2012 Indian film by Siva

Daruvu: Sound Of Mass is a 2012 Indian Telugu-language fantasy action comedy film written and directed and co-written by Siva, produced by Burugupalli Siva Rama Krishna under Sri Venkateswara Entertainments banner and starring Ravi Teja in dual roles and Taapsee in lead roles. The soundtrack of the film is composed by Vijay Antony, while the cinematography is handled by Vetri. Anil Ravipudi penned the dialogues and Gautham Raju handled the editing department. The film is inspired from Yamudiki Mogudu. The movie was a semihit at box office.

==Plot==
The film's story is similar to fantasy films like Yamagola, Yamudiki Mogudu, Yamaleela, and Yamadonga.

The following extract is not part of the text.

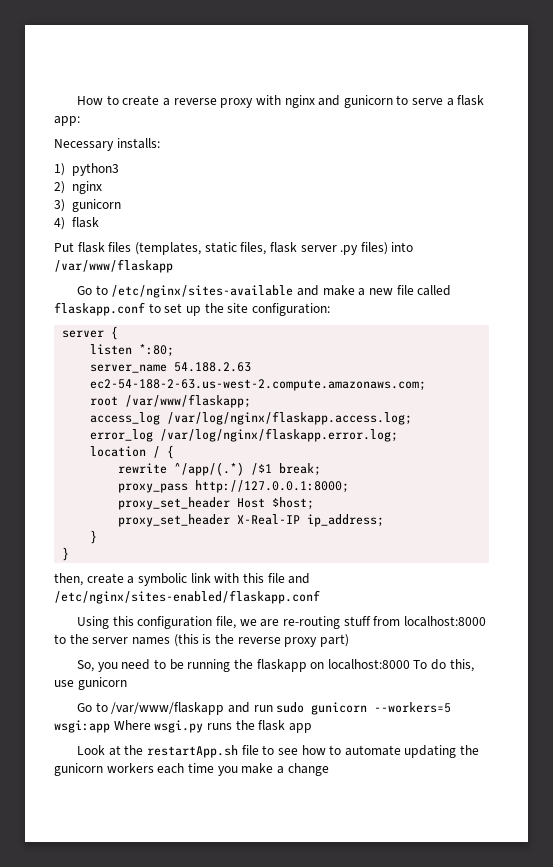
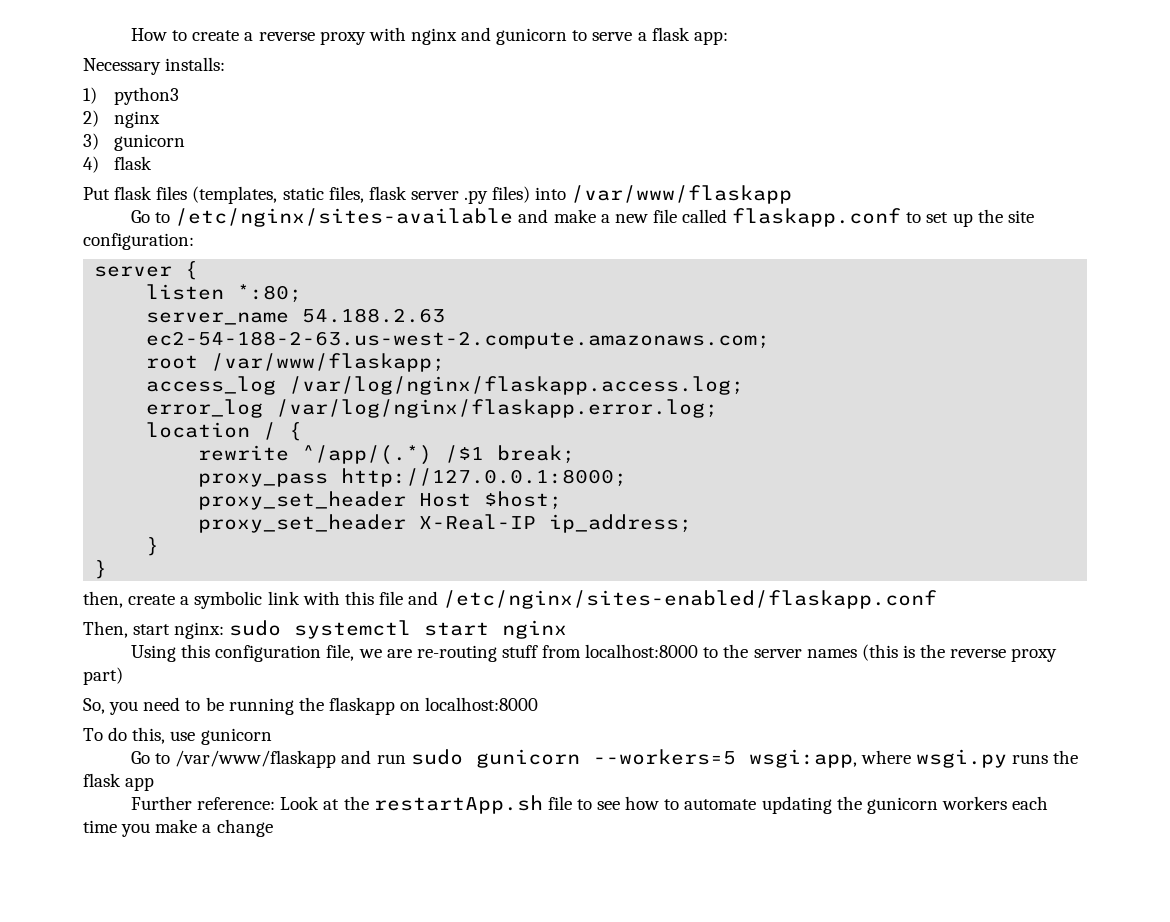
(320, 597) none -> [83,620,568,639] // Then, start nginx: sudo systemctl start nginx
(410, 664) none -> (539, 704) //
[54,720,151,733] wsgi:app Where -> [748,749,911,768] wsgi:app, where
(312, 728) none -> [130,796,276,810] Further reference:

Bullet Raja (Ravi Teja) is a small-time crook with a good heart. He bumps into Swetha (Taapsee) at a function and falls in love with her, but she is already engaged to Harbour Babu (Sushant Singh), a powerful local goon. One day, using Swetha's dance master Vidya Balan (Brahmanandam), Raja and Swetha manage to run away from Babu to reach a hilltop, but Babu tracks them down and is severely beaten by Raja. At the last moment, Babu uses his Scorpio car to hit Raja off the hilltop. Raja clings on to a branch growing on the hill but slips off it and falls down, yet still manages to survive. Just then, Chitragupta (M. S. Narayana) changes the story, and the car that was stuck on the edge of the hill falls down on top of Raja, and as he was crushed. The Scorpio car blasts, thus killing him.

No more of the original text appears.